I enjoyed the characterization of Ace being unfazed by anything; makes sense, and that's how he usually is. Additionally, I kinda get why he told Shining Armor off about that. I don't think Ace like princes much anyway, they probably remind him too much of Celestial Dragons

Very nice, veeeeery niiiiiice!:moustache: However there are some issues with this story so far: There is not enough description - of the city, landscape, atmosphere;

Example:

He quickly made his way over the wall while the guards were distracted with the other pony's bags.

How does he make it over the wall?

The whole writing is kinda clunky and definitely needs some improvement. You just need a proofreader to improve all of the things I've pointed out.

On the other hand the plotline is developing nicely. :ajsmug:

2187343Celestial Dragons? You mean those dragons that live for centuries that the Straw Hats saved from the guy with Sickle Sickle fruit powers? Or am I not far enough into the anime to know? (Btw, I'm still watching the Skypeia Saga)

2188024 Oh, no. Celestial Dragons are the sons and daughters of the twenty kings that founded the World Government. They're basically stuck-up brats who won't even breathe the same air as "commoners" (literally, they wear like almost space suit things). I was just saying how I could easily see how Ace wouldn't respect royalty trying to be a Captain at the same time, something he probably considers as a hardworking job. That's just what I was thinking. just google Celestial Dragons one piece if you want to know more.

Nice. I don't think Ace has, or knows how to use haki though.

I'd also like to know if I could use this idea.

2192073 no i don't think so, that was ace who used haki when they kids and were held hostage by Bluejam

not sure how I feel about him turning into a pony but I'll roll with it. Also I can't help but think that Ace accepted the change a bit too quickly.

2192367 Trust me that wasn't ace. Ace doesn't even have haoshoku haki.

2194534 People who know Ace doesn't have haki.

2194539 so what, this is the only time he's gonna use it any way

2194591 he actually does have it. It show's a flashback of when he was a kid and he used it unconsciously

2214070 I pay attention to all one piece episode's and i can vouch he has used it

That is perfect for Ace [Falling Asleep in his food]

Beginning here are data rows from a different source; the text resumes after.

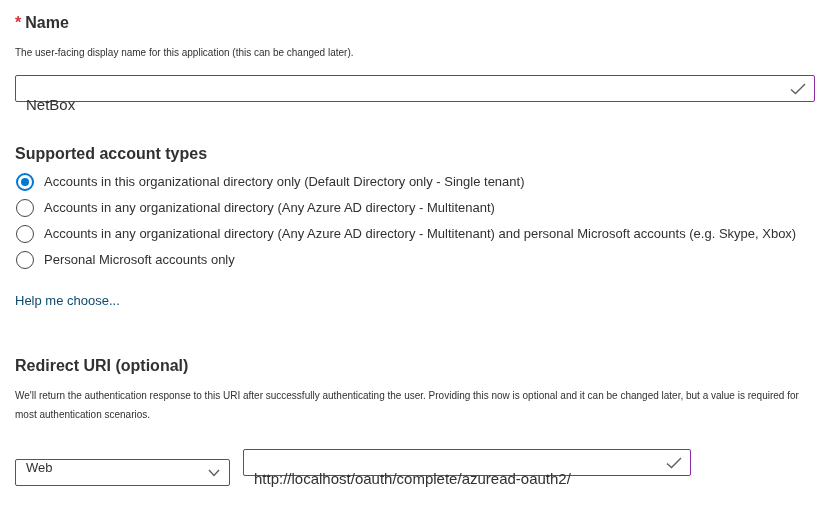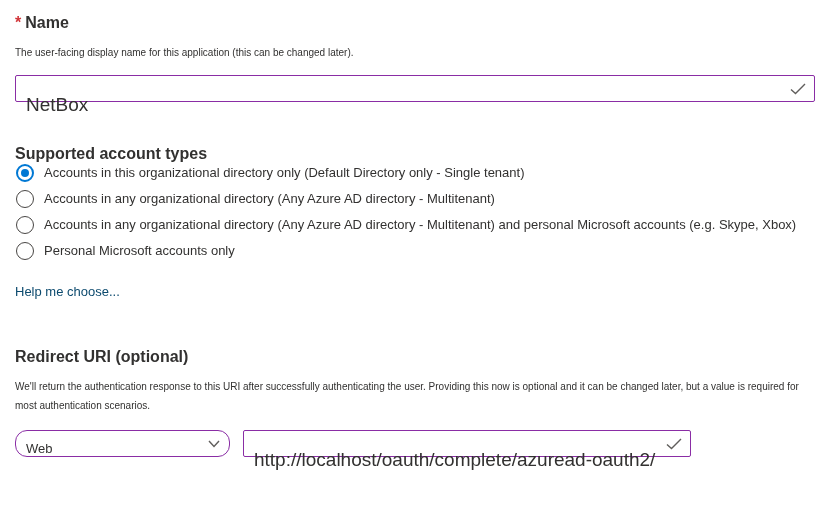"NetBox" .text-input { font-size: 19px -> 15px }
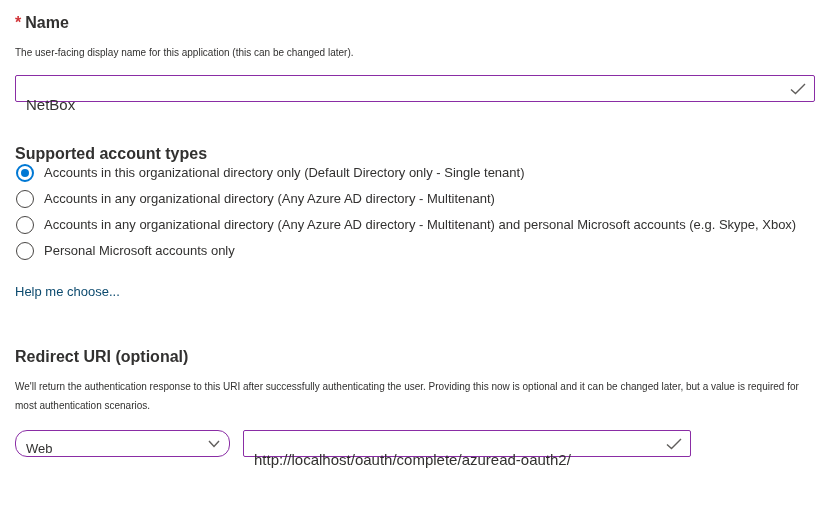"Accounts in this organizational" .radio-group { margin-top: none -> 9px }
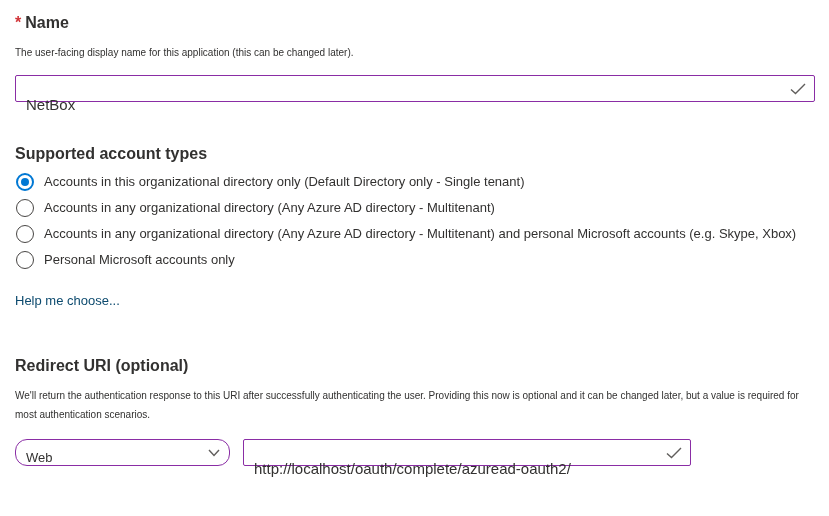"Web" .platform-select { align-items: flex-end -> flex-start; border-radius: 12px -> 2px; margin-top: none -> 20px }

Short update, and yeah, this has grammar/spelling issues, try to work on it. Still, it was okay. The biggest problem for me was the length, though. I'm clamoring for more :P

2226149 sorry for the short chapter being somewhat sick affected the writing :twilightsmile:

2226107You really need to ask when this is? Twilight freaking out over a test is exactly what happened at the beginning of Season 3.